--- START ---
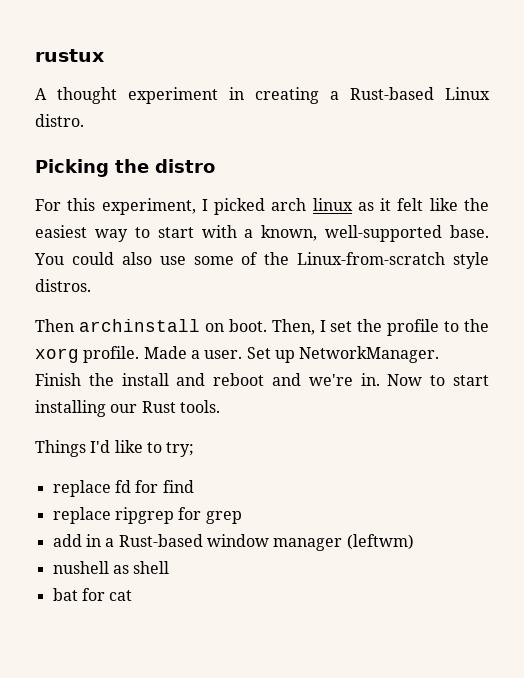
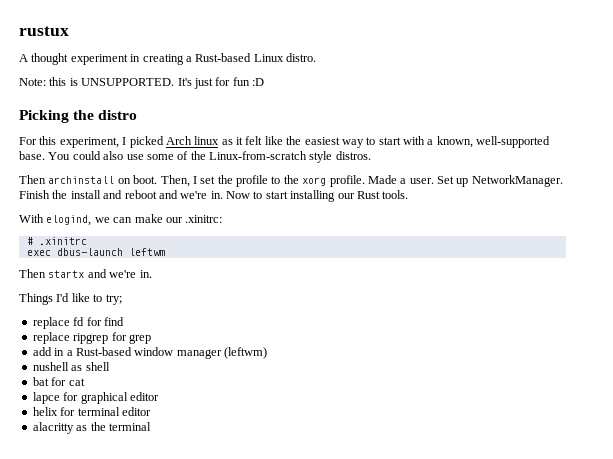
(84, 120) none -> [19,77,264,89] // Note: this is UNSUPPORTED. It's just for fun :D
[271,198,307,211] arch -> [165,136,192,145] Arch
(220, 406) none -> [19,214,223,226] [26,237,87,245] [26,248,165,256] [19,269,152,278] // With elogind, we can make our .xinitrc: // # .xinitrc // exec dbus-launch leftwm // Then startx and we're in.
(133, 595) none -> [32,392,159,404] [32,407,151,416] [32,422,151,434] // lapce for graphical editor // helix for terminal editor // alacritty as the terminal

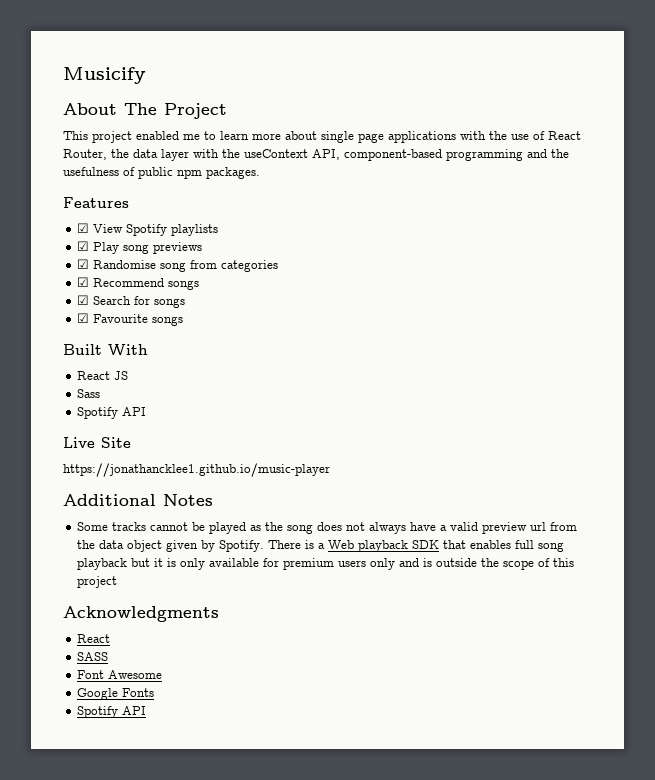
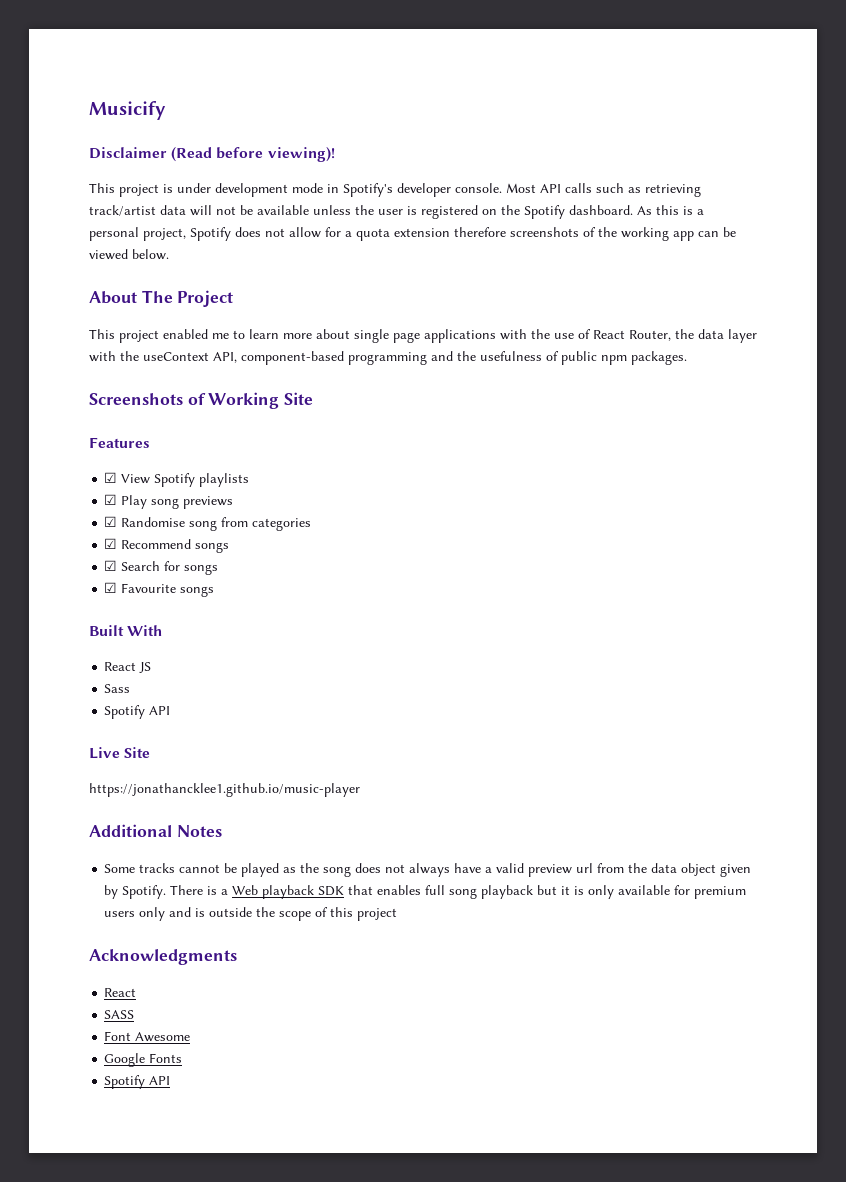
(146, 75) none -> [89,147,335,162] [89,183,701,197] [89,205,704,219] [89,227,736,241] [89,249,169,260] // Disclaimer (Read before viewing)! // This project is under development mode in Spotify's developer console. Most API calls such as retrieving track/artist data will not be available unless the user is registered on the Spotify dashboard. As this is a personal project, Spotify does not allow for a quota extension therefore screenshots of the working app can be viewed below.
(260, 173) none -> [89,392,314,409] // Screenshots of Working Site

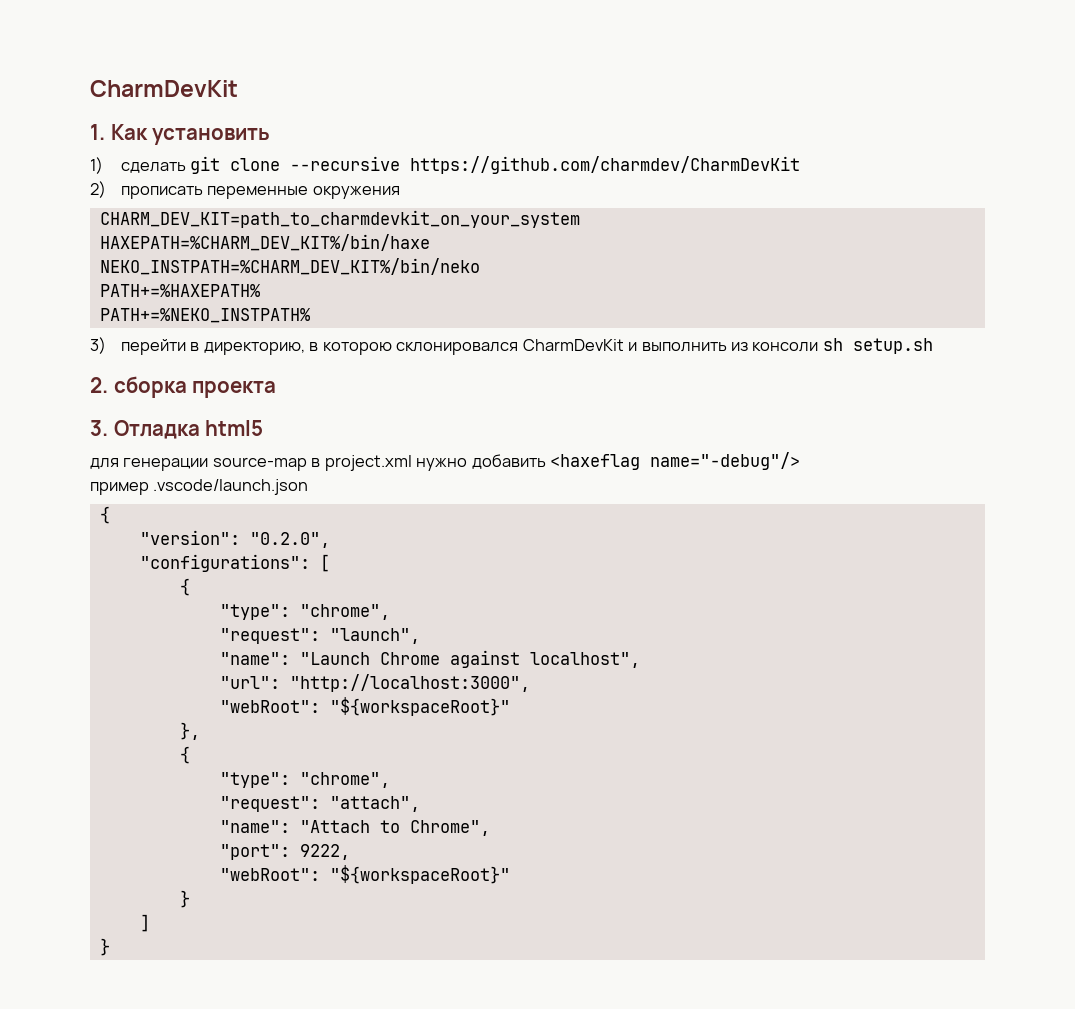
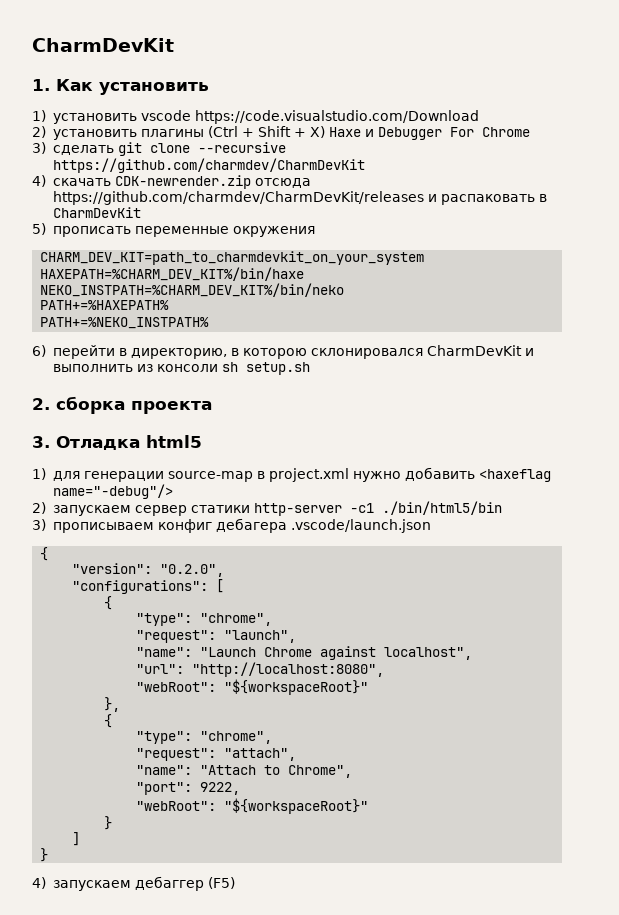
(103, 165) none -> [52,110,479,124] [32,126,530,140] [32,142,46,154] установить vscode https://code.visualstudio.com/Download // 2) установить плагины (Ctrl + Shift + X) Haxe и Debugger For Chrome // 3)
[90,181,106,198] 2) -> [32,175,311,189] [52,191,547,205] [52,207,141,218] [32,223,46,235] 4) скачать CDK-newrender.zip отсюда https://github.com/charmdev/CharmDevKit/releases и распаковать в CharmDevKit // 5)
[90,337,106,354] 3) -> [32,345,46,357] 6)
(264, 428) none -> [32,468,46,480] 1)
[90,482,149,495] пример -> [32,501,502,516] [32,518,287,533] 2) запускаем сервер статики http-server -c1 ./bin/html5/bin // 3) прописываем конфиг дебагера
[289,674,530,692] "http://localhost:3000", -> [192,662,385,677] "http://localhost:8080",
(110, 947) none -> [32,876,235,891] // 4) запускаем дебаггер (F5)

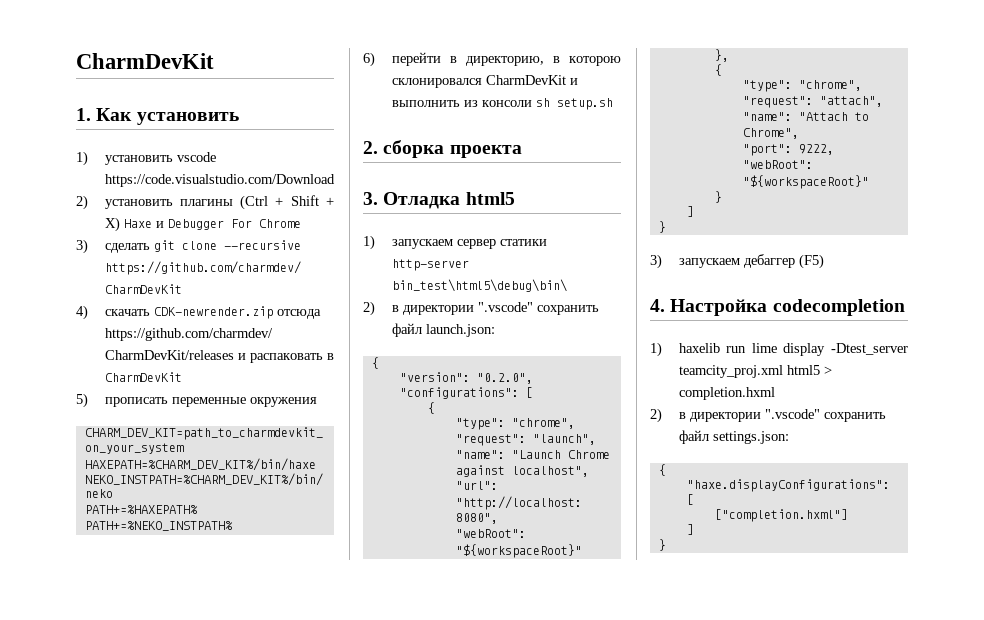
[52,467,551,482] [52,484,173,499] [32,501,502,516] [32,518,431,533] для генерации source-map в project.xml нужно добавить <haxeflag name="-debug"/> // 2) запускаем сервер статики http-server -c1 ./bin/html5/bin // 3) прописываем конфиг дебагера .vscode/launch.json -> [391,239,547,249] [391,259,469,271] [391,279,567,292] [363,301,599,316] [391,323,495,337] запускаем сервер статики http-server bin_test\html5\debug\bin\ // 2) в директории ".vscode" сохранить файл launch.json:
[32,877,46,889] 4) -> [650,254,662,269] 3)
(235, 883) none -> [650,299,905,316] [650,342,908,357] [678,365,832,378] [678,387,775,400] [650,408,886,423] [678,430,789,444] [658,464,666,476] [686,479,890,492] [686,494,694,505] [714,509,848,522] [686,524,694,535] [658,539,666,551] // 4. Настройка codecompletion // 1) haxelib run lime display -Dtest_server teamcity_proj.xml html5 > completion.hxml // 2) в директории ".vscode" сохранить файл settings.json: // { // "haxe.displayConfigurations": [ // ["completion.hxml"] // ] // }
--- END ---
_REQUIRED ACTION_
Your reply should hold all the lines from the listing above in which "https" appears.

_THE ANSWER_
(103, 165) none -> [52,110,479,124] [32,126,530,140] [32,142,46,154] установить vscode https://code.visualstudio.com/Download // 2) установить плагины (Ctrl + Shift + X) Haxe и Debugger For Chrome // 3)
[90,181,106,198] 2) -> [32,175,311,189] [52,191,547,205] [52,207,141,218] [32,223,46,235] 4) скачать CDK-newrender.zip отсюда https://github.com/charmdev/CharmDevKit/releases и распаковать в CharmDevKit // 5)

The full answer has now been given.